#### Requirement:
Print exactly the lines starting at the one that contains "- 손관화교수 2018.01.23 18:19 조회 2457" and ending at the last line of the listing below.

════════════════════

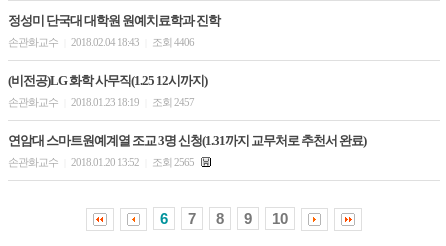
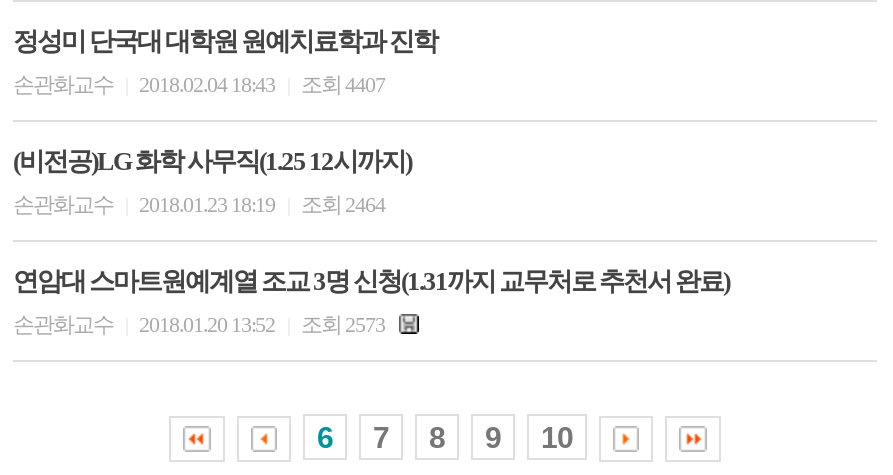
- 손관화교수 2018.02.04 18:43 조회 4406
+ 손관화교수 2018.02.04 18:43 조회 4407

- 손관화교수 2018.01.23 18:19 조회 2457
+ 손관화교수 2018.01.23 18:19 조회 2464

- 손관화교수 2018.01.20 13:52 조회 2565
+ 손관화교수 2018.01.20 13:52 조회 2573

════════════════════

#### Written response:
- 손관화교수 2018.01.23 18:19 조회 2457
+ 손관화교수 2018.01.23 18:19 조회 2464

- 손관화교수 2018.01.20 13:52 조회 2565
+ 손관화교수 2018.01.20 13:52 조회 2573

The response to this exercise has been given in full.